What is required:
Scan the records below and report how many lines contain the word "Additionally", giving the number by itself.

Items from a dataset:

★ ★ ★ ★

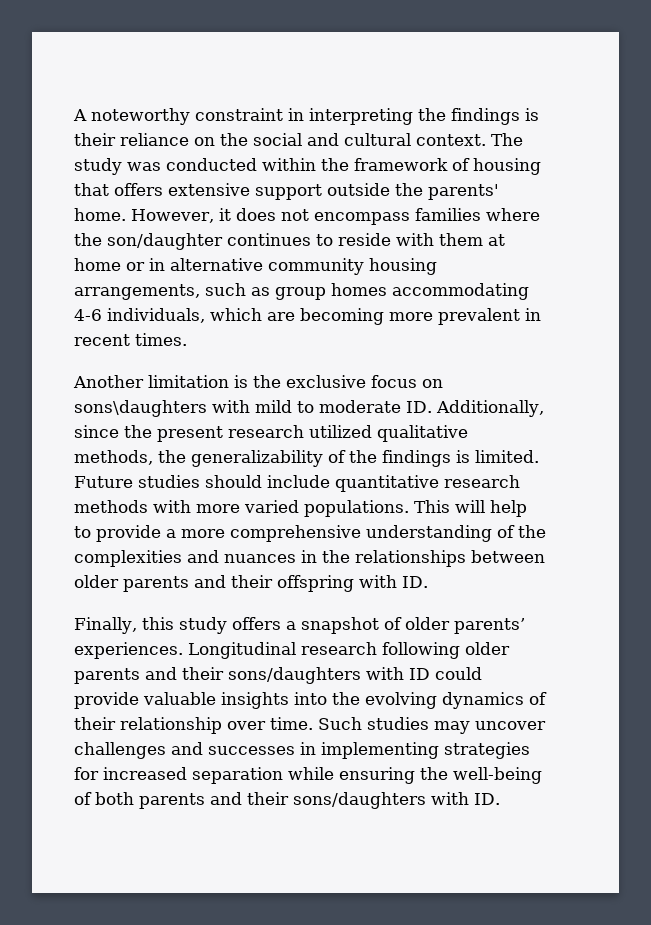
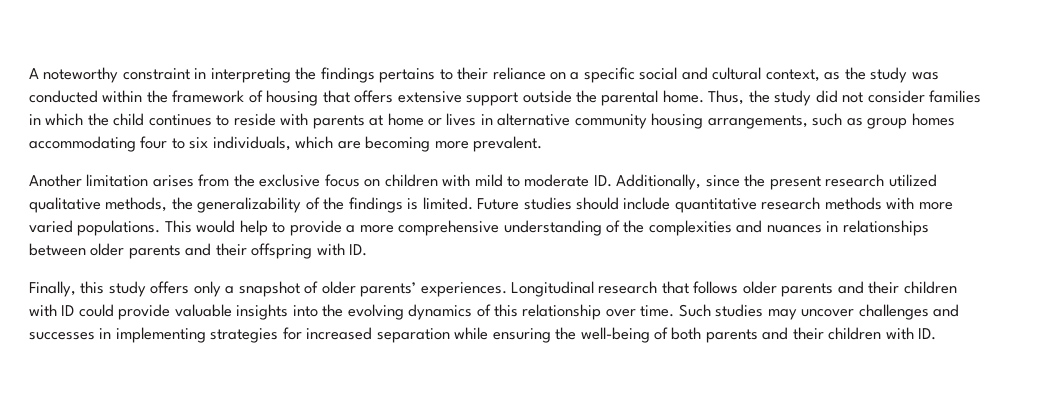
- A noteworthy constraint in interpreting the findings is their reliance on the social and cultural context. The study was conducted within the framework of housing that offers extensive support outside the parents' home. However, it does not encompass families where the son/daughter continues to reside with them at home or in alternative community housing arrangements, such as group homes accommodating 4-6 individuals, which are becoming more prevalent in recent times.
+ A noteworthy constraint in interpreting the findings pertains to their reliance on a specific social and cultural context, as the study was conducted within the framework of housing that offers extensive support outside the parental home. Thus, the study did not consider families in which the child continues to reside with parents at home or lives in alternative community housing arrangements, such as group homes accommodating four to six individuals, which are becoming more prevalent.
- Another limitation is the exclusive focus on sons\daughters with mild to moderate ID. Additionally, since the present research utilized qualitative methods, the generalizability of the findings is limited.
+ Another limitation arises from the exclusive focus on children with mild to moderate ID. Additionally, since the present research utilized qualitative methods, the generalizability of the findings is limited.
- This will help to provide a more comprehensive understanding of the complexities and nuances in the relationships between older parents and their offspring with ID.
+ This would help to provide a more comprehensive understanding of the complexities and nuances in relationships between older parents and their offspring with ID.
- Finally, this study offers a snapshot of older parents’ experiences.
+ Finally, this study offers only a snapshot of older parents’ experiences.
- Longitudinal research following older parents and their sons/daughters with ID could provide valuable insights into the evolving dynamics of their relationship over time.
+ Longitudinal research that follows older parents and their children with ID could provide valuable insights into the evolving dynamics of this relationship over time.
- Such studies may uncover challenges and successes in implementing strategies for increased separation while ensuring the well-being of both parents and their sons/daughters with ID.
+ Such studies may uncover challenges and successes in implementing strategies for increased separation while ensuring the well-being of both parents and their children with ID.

★ ★ ★ ★

Task solution:
2